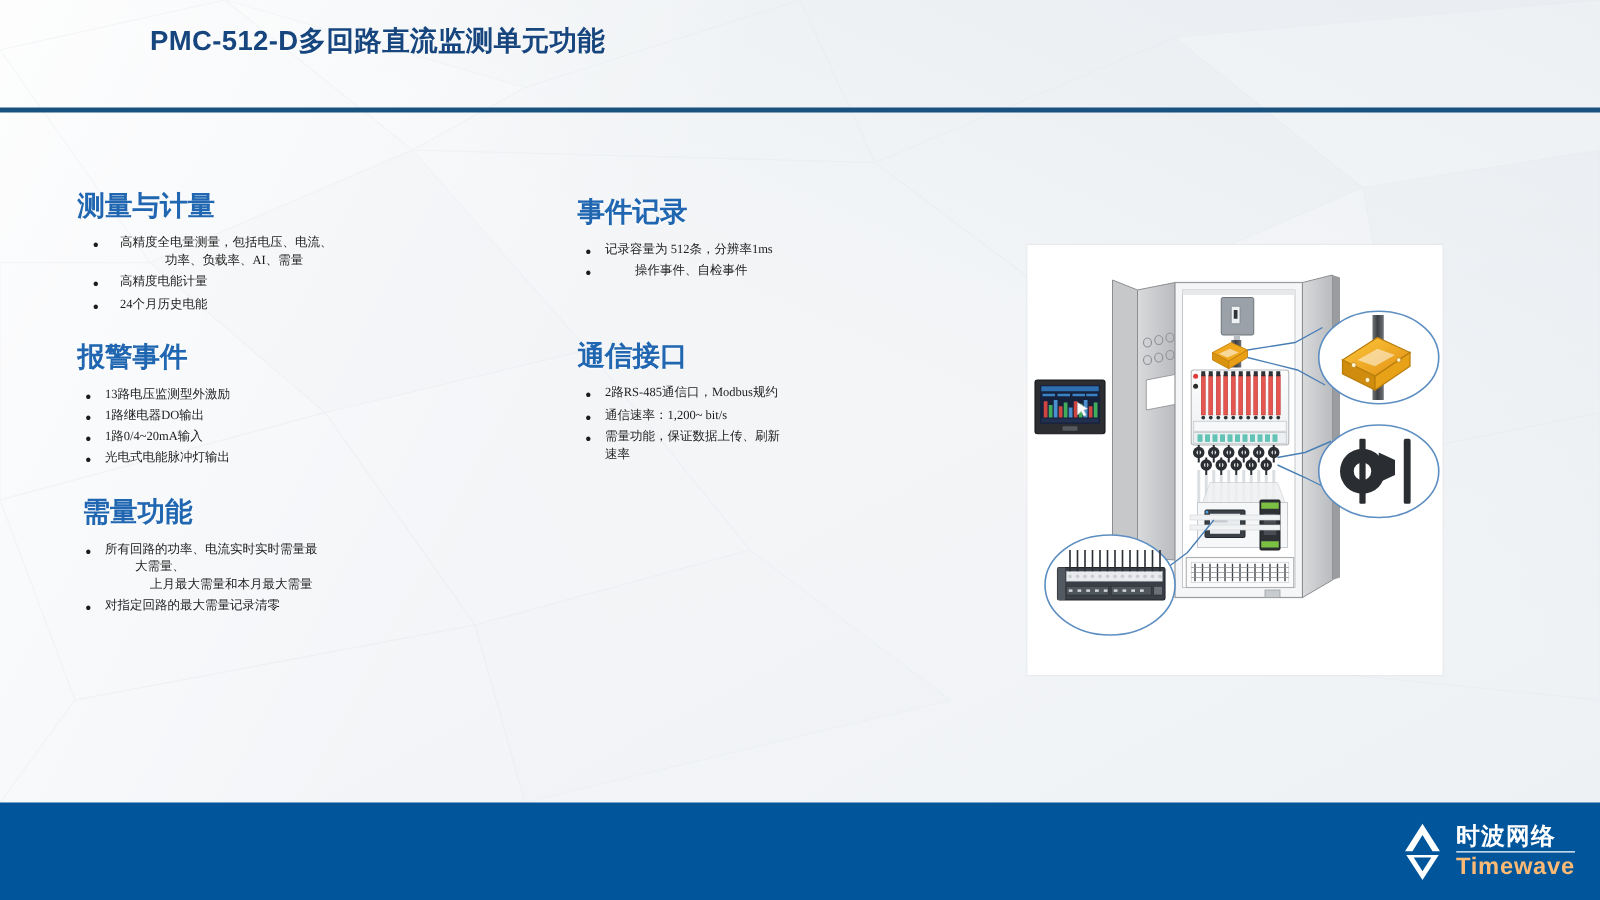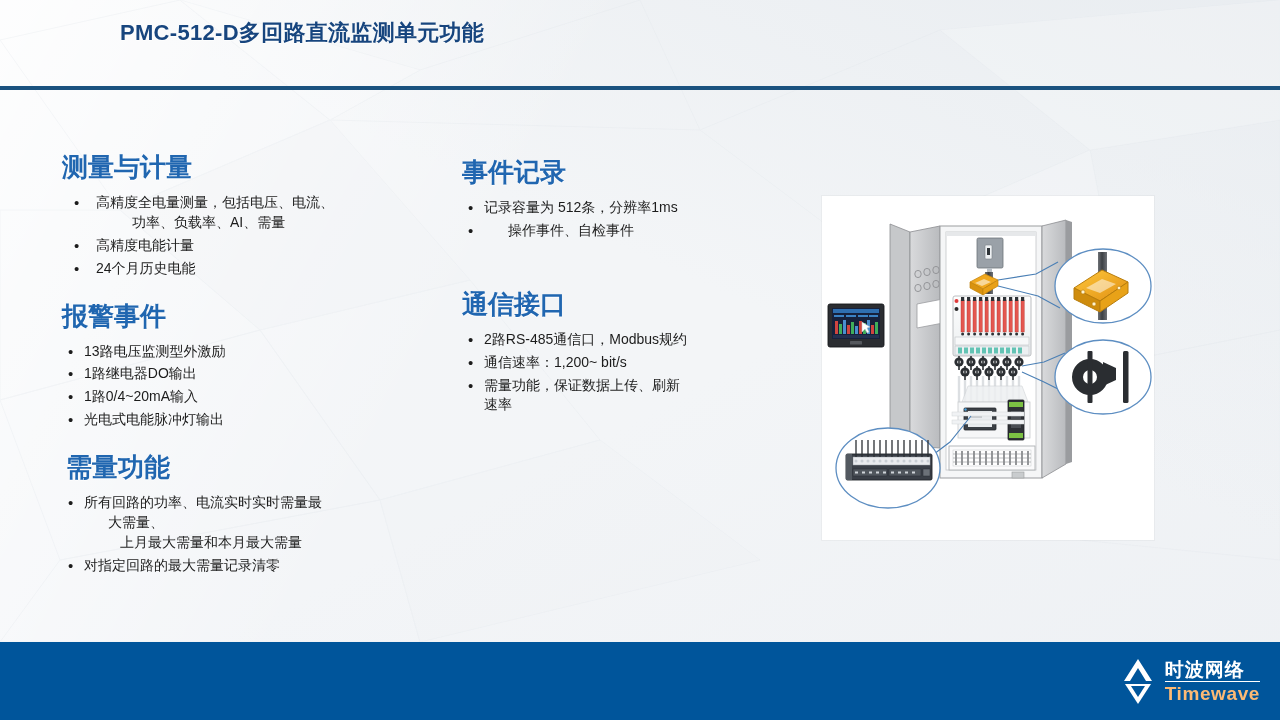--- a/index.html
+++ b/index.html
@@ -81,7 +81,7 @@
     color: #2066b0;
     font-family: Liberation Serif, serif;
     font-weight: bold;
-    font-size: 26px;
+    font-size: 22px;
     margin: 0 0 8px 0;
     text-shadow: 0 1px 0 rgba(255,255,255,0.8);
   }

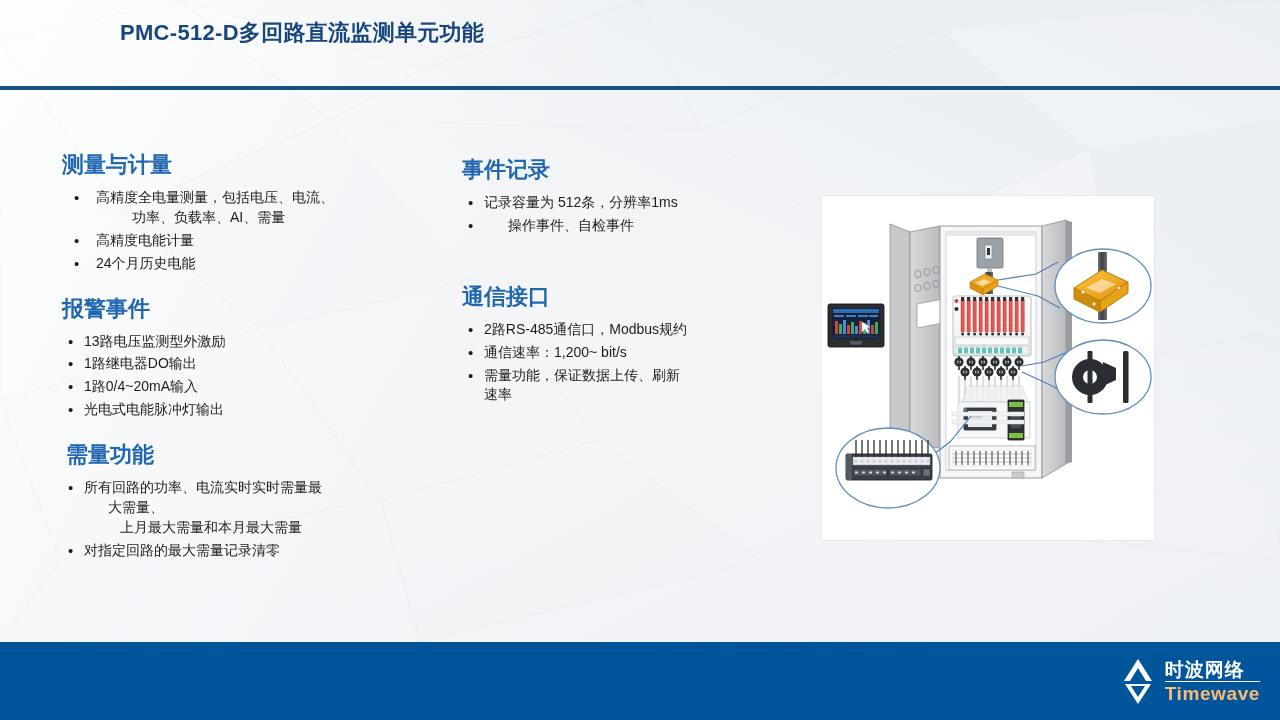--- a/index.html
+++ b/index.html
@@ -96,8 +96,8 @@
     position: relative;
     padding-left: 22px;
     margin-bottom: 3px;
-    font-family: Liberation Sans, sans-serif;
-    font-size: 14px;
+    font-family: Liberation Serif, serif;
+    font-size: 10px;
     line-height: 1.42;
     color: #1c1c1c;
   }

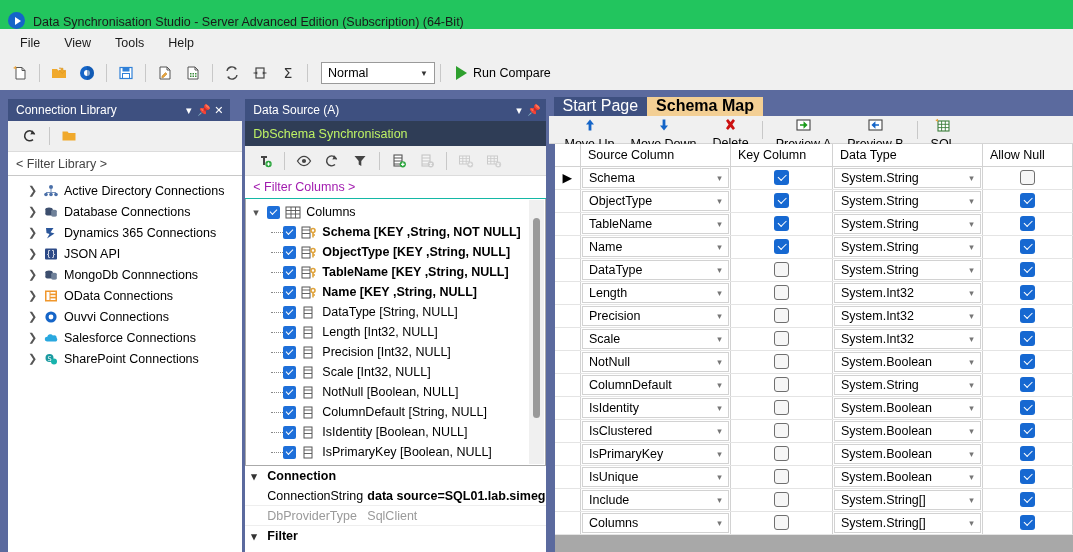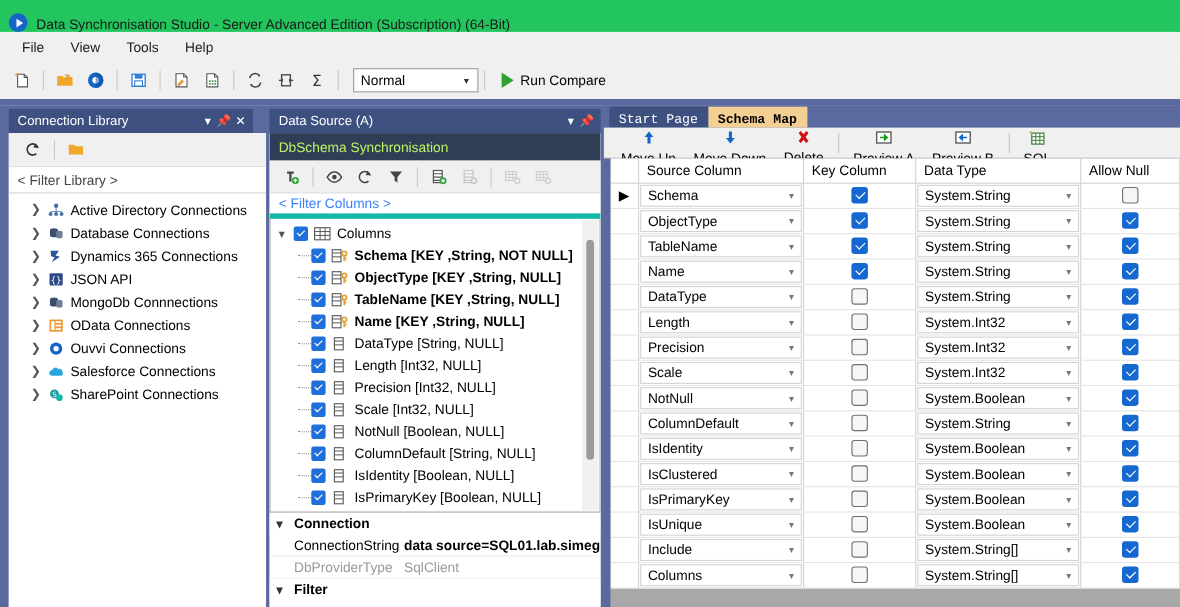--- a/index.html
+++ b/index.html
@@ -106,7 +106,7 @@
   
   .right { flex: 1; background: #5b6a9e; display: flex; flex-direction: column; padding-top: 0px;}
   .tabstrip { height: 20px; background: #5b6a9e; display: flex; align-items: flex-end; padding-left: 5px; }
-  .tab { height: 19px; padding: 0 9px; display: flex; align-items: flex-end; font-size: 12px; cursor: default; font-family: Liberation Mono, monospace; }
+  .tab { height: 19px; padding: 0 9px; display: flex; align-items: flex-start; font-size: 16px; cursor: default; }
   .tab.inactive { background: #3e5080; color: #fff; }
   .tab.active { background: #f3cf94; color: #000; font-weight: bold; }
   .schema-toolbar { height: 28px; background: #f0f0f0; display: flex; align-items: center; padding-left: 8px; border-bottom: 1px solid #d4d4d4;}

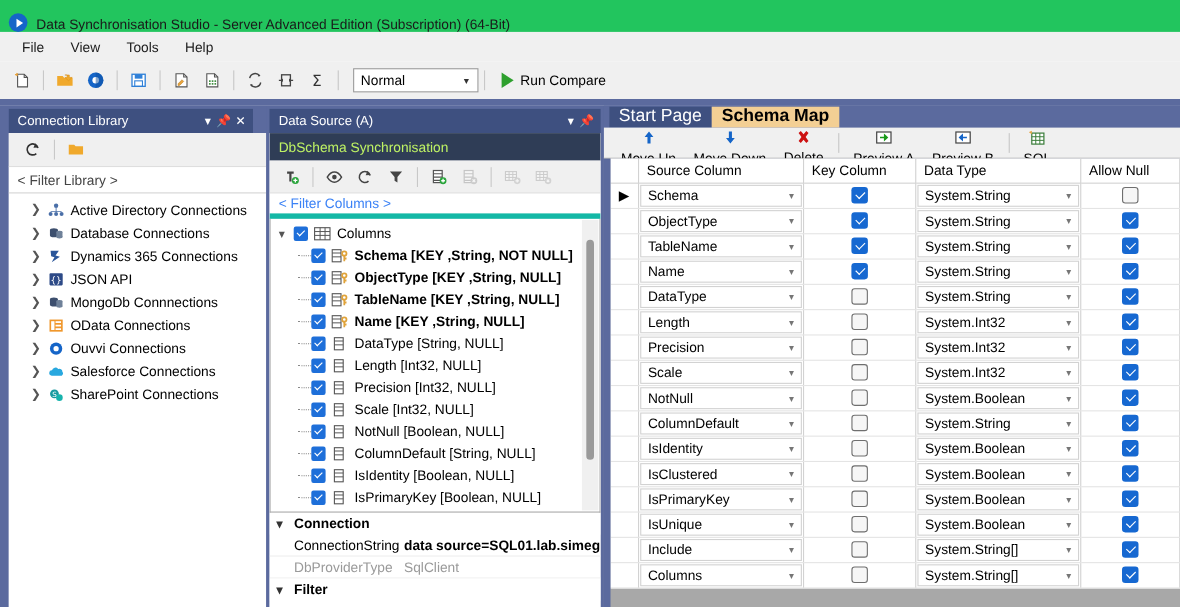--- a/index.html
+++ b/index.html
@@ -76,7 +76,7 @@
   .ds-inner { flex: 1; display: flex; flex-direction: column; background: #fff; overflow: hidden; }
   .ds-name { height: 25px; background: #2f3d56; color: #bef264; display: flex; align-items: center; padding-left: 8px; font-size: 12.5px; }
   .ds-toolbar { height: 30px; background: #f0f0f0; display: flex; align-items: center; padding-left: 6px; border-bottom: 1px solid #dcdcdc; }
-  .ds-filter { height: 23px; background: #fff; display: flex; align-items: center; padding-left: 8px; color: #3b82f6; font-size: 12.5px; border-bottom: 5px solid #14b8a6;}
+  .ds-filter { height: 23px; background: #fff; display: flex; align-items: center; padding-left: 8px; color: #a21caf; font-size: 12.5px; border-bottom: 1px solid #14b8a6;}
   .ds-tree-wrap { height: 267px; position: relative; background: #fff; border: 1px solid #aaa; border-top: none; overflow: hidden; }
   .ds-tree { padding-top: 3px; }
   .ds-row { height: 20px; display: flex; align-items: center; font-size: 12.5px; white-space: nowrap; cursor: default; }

──────────────────────────────

> **Instructions to follow**
Every record above should be duplicated precisely, with the images removed.

> **Exercise result**
--- a/index.html
+++ b/index.html
@@ -81,7 +81,7 @@
     color: #2066b0;
     font-family: Liberation Serif, serif;
     font-weight: bold;
-    font-size: 26px;
+    font-size: 22px;
     margin: 0 0 8px 0;
     text-shadow: 0 1px 0 rgba(255,255,255,0.8);
   }

--- a/index.html
+++ b/index.html
@@ -96,8 +96,8 @@
     position: relative;
     padding-left: 22px;
     margin-bottom: 3px;
-    font-family: Liberation Sans, sans-serif;
-    font-size: 14px;
+    font-family: Liberation Serif, serif;
+    font-size: 10px;
     line-height: 1.42;
     color: #1c1c1c;
   }

--- a/index.html
+++ b/index.html
@@ -106,7 +106,7 @@
   
   .right { flex: 1; background: #5b6a9e; display: flex; flex-direction: column; padding-top: 0px;}
   .tabstrip { height: 20px; background: #5b6a9e; display: flex; align-items: flex-end; padding-left: 5px; }
-  .tab { height: 19px; padding: 0 9px; display: flex; align-items: flex-end; font-size: 12px; cursor: default; font-family: Liberation Mono, monospace; }
+  .tab { height: 19px; padding: 0 9px; display: flex; align-items: flex-start; font-size: 16px; cursor: default; }
   .tab.inactive { background: #3e5080; color: #fff; }
   .tab.active { background: #f3cf94; color: #000; font-weight: bold; }
   .schema-toolbar { height: 28px; background: #f0f0f0; display: flex; align-items: center; padding-left: 8px; border-bottom: 1px solid #d4d4d4;}

--- a/index.html
+++ b/index.html
@@ -76,7 +76,7 @@
   .ds-inner { flex: 1; display: flex; flex-direction: column; background: #fff; overflow: hidden; }
   .ds-name { height: 25px; background: #2f3d56; color: #bef264; display: flex; align-items: center; padding-left: 8px; font-size: 12.5px; }
   .ds-toolbar { height: 30px; background: #f0f0f0; display: flex; align-items: center; padding-left: 6px; border-bottom: 1px solid #dcdcdc; }
-  .ds-filter { height: 23px; background: #fff; display: flex; align-items: center; padding-left: 8px; color: #3b82f6; font-size: 12.5px; border-bottom: 5px solid #14b8a6;}
+  .ds-filter { height: 23px; background: #fff; display: flex; align-items: center; padding-left: 8px; color: #a21caf; font-size: 12.5px; border-bottom: 1px solid #14b8a6;}
   .ds-tree-wrap { height: 267px; position: relative; background: #fff; border: 1px solid #aaa; border-top: none; overflow: hidden; }
   .ds-tree { padding-top: 3px; }
   .ds-row { height: 20px; display: flex; align-items: center; font-size: 12.5px; white-space: nowrap; cursor: default; }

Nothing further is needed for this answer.